■ **Task description**:
Reproduce every record below exactly as written, leaving out any pictures.

——

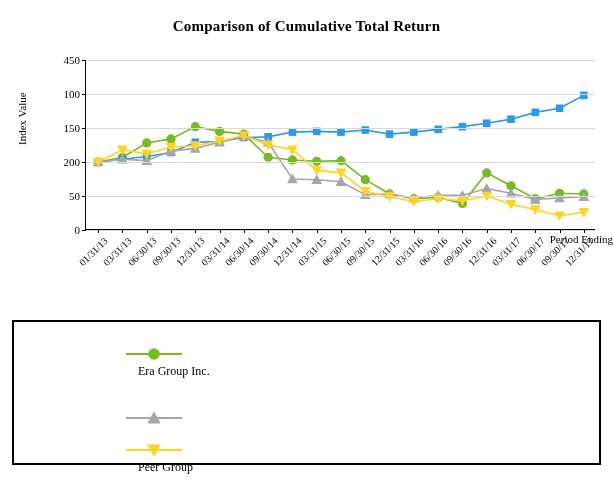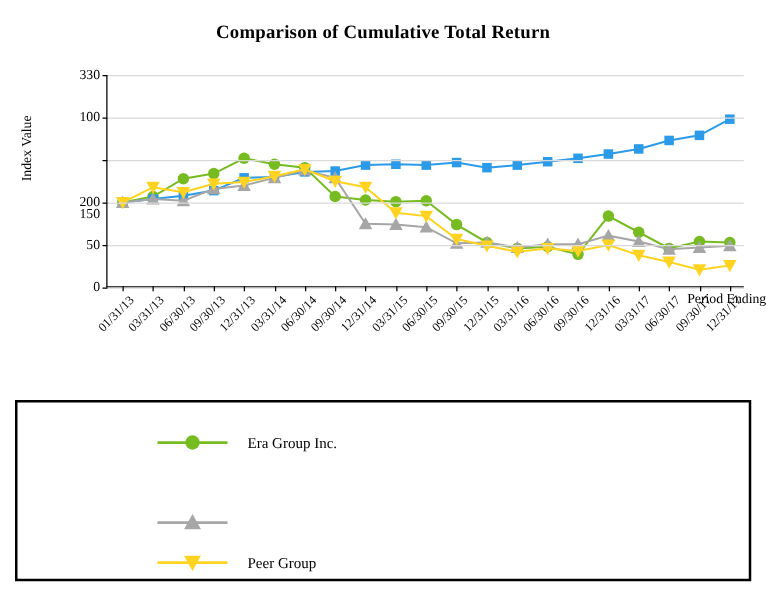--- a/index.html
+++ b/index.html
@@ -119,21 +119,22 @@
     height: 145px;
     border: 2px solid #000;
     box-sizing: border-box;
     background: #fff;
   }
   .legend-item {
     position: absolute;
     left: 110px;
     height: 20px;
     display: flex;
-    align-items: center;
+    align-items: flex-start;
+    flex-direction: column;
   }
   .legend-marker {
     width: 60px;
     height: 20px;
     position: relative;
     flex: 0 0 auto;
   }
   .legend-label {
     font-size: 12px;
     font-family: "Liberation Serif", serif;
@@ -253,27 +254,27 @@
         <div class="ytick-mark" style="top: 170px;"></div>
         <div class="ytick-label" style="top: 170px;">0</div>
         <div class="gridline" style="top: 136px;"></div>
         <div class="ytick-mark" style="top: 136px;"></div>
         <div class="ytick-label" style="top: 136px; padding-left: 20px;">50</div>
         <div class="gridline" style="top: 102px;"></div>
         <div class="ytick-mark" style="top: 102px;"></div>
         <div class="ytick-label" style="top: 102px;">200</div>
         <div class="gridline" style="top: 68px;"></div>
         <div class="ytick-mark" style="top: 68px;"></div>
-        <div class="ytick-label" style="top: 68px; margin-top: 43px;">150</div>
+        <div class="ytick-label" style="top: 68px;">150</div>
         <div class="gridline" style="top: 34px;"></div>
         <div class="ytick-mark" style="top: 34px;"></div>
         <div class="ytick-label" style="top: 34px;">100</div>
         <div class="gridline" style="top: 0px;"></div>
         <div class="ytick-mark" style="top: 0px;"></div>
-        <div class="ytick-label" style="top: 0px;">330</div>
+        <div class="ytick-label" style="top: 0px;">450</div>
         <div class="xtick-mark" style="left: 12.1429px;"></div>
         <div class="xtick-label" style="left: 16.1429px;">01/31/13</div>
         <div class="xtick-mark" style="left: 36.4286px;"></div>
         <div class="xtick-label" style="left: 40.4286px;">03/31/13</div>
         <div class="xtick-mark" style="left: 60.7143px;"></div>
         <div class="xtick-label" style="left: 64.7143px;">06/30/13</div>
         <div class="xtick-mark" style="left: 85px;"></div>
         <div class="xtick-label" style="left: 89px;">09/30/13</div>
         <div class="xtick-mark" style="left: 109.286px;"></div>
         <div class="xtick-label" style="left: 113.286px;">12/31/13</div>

——

■ **Solution to this exercise**:
--- a/index.html
+++ b/index.html
@@ -119,21 +119,22 @@
     height: 145px;
     border: 2px solid #000;
     box-sizing: border-box;
     background: #fff;
   }
   .legend-item {
     position: absolute;
     left: 110px;
     height: 20px;
     display: flex;
-    align-items: center;
+    align-items: flex-start;
+    flex-direction: column;
   }
   .legend-marker {
     width: 60px;
     height: 20px;
     position: relative;
     flex: 0 0 auto;
   }
   .legend-label {
     font-size: 12px;
     font-family: "Liberation Serif", serif;
@@ -253,27 +254,27 @@
         <div class="ytick-mark" style="top: 170px;"></div>
         <div class="ytick-label" style="top: 170px;">0</div>
         <div class="gridline" style="top: 136px;"></div>
         <div class="ytick-mark" style="top: 136px;"></div>
         <div class="ytick-label" style="top: 136px; padding-left: 20px;">50</div>
         <div class="gridline" style="top: 102px;"></div>
         <div class="ytick-mark" style="top: 102px;"></div>
         <div class="ytick-label" style="top: 102px;">200</div>
         <div class="gridline" style="top: 68px;"></div>
         <div class="ytick-mark" style="top: 68px;"></div>
-        <div class="ytick-label" style="top: 68px; margin-top: 43px;">150</div>
+        <div class="ytick-label" style="top: 68px;">150</div>
         <div class="gridline" style="top: 34px;"></div>
         <div class="ytick-mark" style="top: 34px;"></div>
         <div class="ytick-label" style="top: 34px;">100</div>
         <div class="gridline" style="top: 0px;"></div>
         <div class="ytick-mark" style="top: 0px;"></div>
-        <div class="ytick-label" style="top: 0px;">330</div>
+        <div class="ytick-label" style="top: 0px;">450</div>
         <div class="xtick-mark" style="left: 12.1429px;"></div>
         <div class="xtick-label" style="left: 16.1429px;">01/31/13</div>
         <div class="xtick-mark" style="left: 36.4286px;"></div>
         <div class="xtick-label" style="left: 40.4286px;">03/31/13</div>
         <div class="xtick-mark" style="left: 60.7143px;"></div>
         <div class="xtick-label" style="left: 64.7143px;">06/30/13</div>
         <div class="xtick-mark" style="left: 85px;"></div>
         <div class="xtick-label" style="left: 89px;">09/30/13</div>
         <div class="xtick-mark" style="left: 109.286px;"></div>
         <div class="xtick-label" style="left: 113.286px;">12/31/13</div>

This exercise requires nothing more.